So yeah, with respect to online learning and data efficiency, I would say a combination of: insofar as it becomes a real bottleneck to progress, the companies are going to invest a lot more effort into improving those things; and I would bet that if you did a grid survey of the state of the art, you would find that there has in fact been progress over the last few years, despite it not being a major focus of the companies.

And then finally, I think that even if there isn’t that much improvement in data efficiency or online learning, you could still potentially automate most of AI research, which would then accelerate the whole process and allow you to get to those milestones faster than you might otherwise think. You could get decades of progress in a year or two, potentially.

An analogy there would be that the first aeroplanes were quite bad compared to birds in a bunch of important dimensions — especially, for example, energy efficiency. But despite being less energy efficient than birds, they were still incredibly important, because we could just pour lots of gasoline into them and then they go very far, very fast, and carry heavy loads that birds can’t carry.

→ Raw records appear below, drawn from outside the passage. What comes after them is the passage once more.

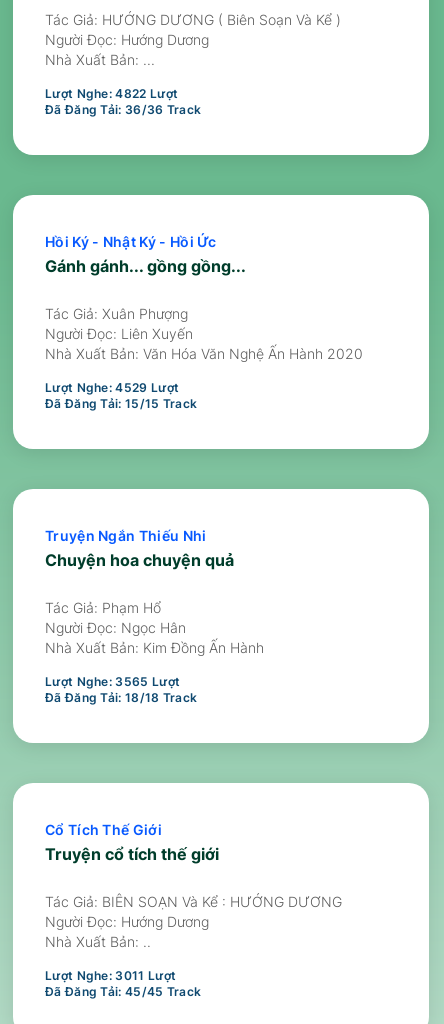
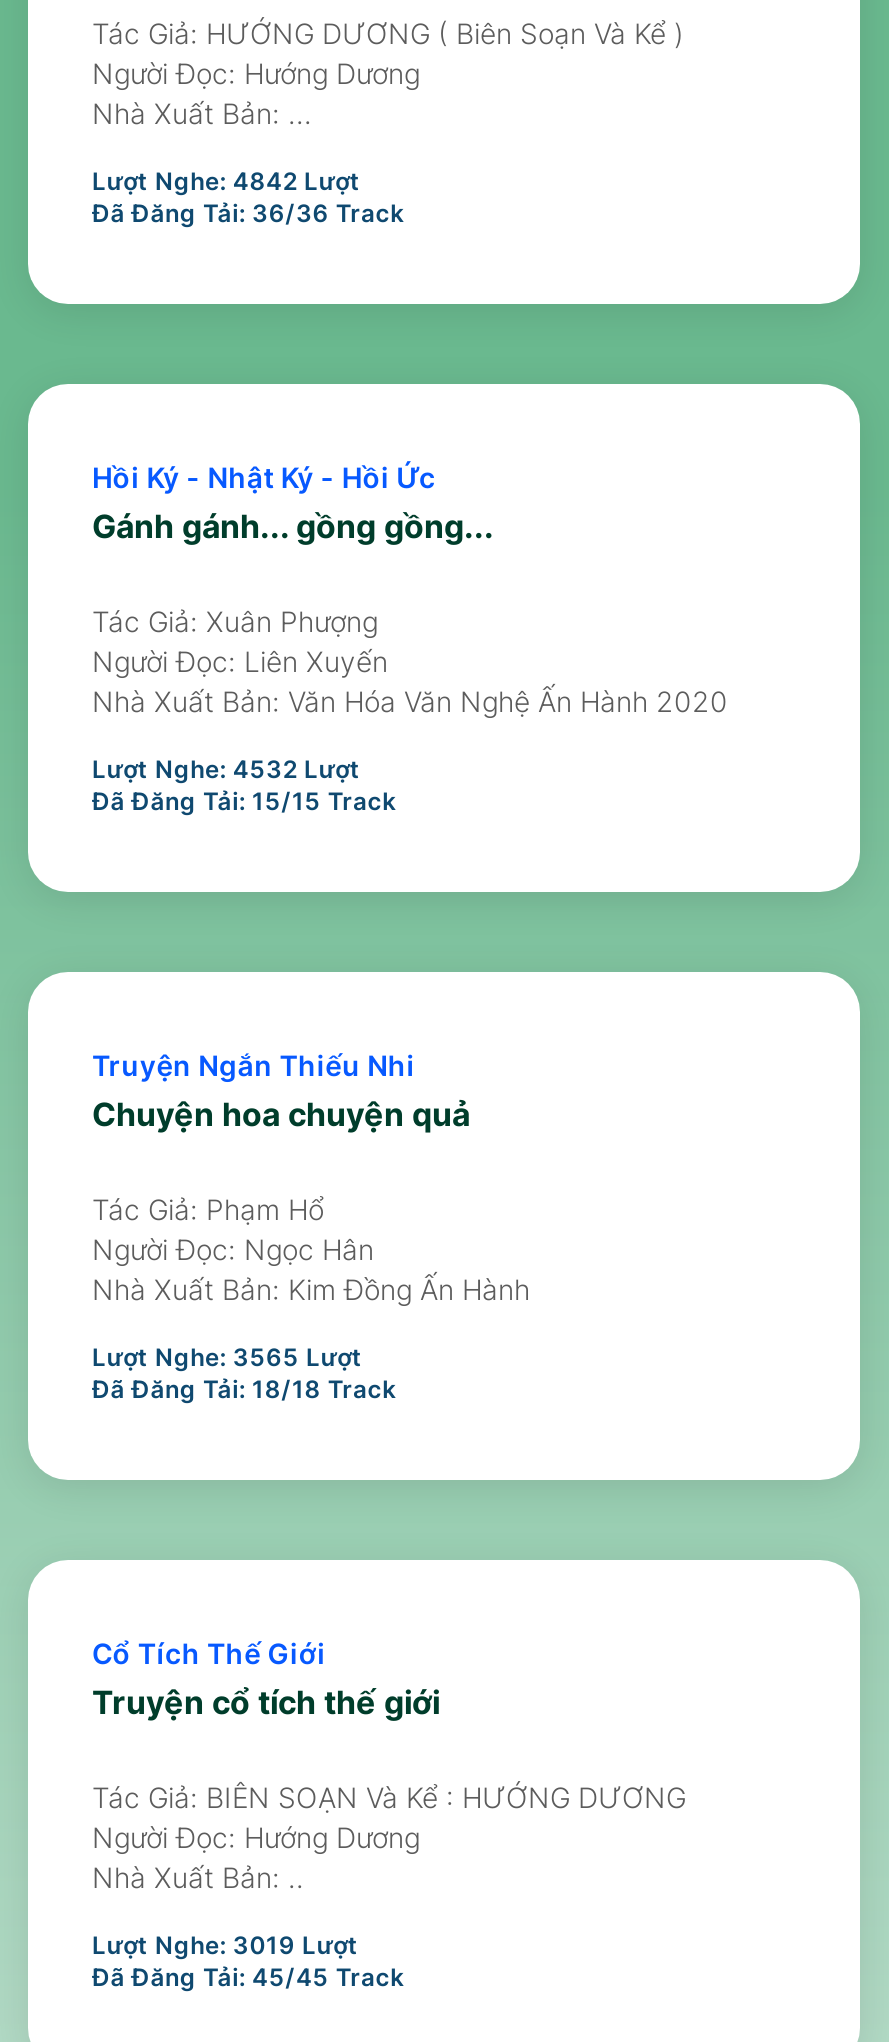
- Lượt Nghe: 4822 Lượt
+ Lượt Nghe: 4842 Lượt

- Lượt Nghe: 4529 Lượt
+ Lượt Nghe: 4532 Lượt

- Lượt Nghe: 3011 Lượt
+ Lượt Nghe: 3019 Lượt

Similarly, it might be that even though our current AI systems don’t learn on the job in the way that humans do, and even though they are less data efficient than humans, tech companies are willing to spend $10 billion on training them to do the job, so they learn to do the job very well.

Luisa Rodriguez: I see.

Daniel Kokotajlo: I would say also, once they’re doing the job of AI research very well, then these paradigm shifts that seemed so far away will suddenly not seem so far away, because the whole process will have sped up.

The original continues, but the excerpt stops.